## MATERIAL PROVIDED
=== Section Start ===

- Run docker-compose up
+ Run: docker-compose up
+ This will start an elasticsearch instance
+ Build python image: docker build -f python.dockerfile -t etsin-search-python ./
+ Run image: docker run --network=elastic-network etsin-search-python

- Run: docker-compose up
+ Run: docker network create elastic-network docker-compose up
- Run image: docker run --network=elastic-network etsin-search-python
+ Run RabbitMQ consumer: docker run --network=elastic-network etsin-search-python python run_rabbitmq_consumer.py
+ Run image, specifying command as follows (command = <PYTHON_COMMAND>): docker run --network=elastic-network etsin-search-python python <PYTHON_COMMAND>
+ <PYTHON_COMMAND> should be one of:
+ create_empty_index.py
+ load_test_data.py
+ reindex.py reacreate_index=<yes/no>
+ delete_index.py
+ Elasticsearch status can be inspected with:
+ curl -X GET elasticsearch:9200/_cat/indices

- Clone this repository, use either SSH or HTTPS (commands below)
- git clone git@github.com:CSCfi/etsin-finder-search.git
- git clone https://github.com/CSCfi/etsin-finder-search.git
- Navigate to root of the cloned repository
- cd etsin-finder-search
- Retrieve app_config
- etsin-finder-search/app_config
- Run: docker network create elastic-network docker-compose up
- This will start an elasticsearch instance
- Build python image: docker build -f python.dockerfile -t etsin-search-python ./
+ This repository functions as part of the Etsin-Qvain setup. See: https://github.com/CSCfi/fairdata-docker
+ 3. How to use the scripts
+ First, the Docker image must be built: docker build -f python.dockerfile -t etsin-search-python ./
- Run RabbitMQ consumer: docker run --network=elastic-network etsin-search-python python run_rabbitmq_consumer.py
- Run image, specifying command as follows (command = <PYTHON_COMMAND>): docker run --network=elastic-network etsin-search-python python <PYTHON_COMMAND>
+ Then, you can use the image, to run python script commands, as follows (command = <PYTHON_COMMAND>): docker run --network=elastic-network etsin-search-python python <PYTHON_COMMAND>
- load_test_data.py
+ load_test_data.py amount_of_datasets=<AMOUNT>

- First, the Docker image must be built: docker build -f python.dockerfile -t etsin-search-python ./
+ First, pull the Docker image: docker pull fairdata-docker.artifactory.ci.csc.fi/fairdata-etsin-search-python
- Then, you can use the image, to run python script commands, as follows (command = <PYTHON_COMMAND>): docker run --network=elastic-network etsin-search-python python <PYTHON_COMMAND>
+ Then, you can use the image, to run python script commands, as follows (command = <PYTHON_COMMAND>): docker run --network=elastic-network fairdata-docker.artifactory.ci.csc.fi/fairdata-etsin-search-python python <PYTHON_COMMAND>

=== Section End ===

## YOUR ASSIGNMENT
Starting with the line that contains "- load_test_data.py", output every line through the end of the listing above, unchanged.

## EXERCISE RESPONSE
- load_test_data.py
+ load_test_data.py amount_of_datasets=<AMOUNT>

- First, the Docker image must be built: docker build -f python.dockerfile -t etsin-search-python ./
+ First, pull the Docker image: docker pull fairdata-docker.artifactory.ci.csc.fi/fairdata-etsin-search-python
- Then, you can use the image, to run python script commands, as follows (command = <PYTHON_COMMAND>): docker run --network=elastic-network etsin-search-python python <PYTHON_COMMAND>
+ Then, you can use the image, to run python script commands, as follows (command = <PYTHON_COMMAND>): docker run --network=elastic-network fairdata-docker.artifactory.ci.csc.fi/fairdata-etsin-search-python python <PYTHON_COMMAND>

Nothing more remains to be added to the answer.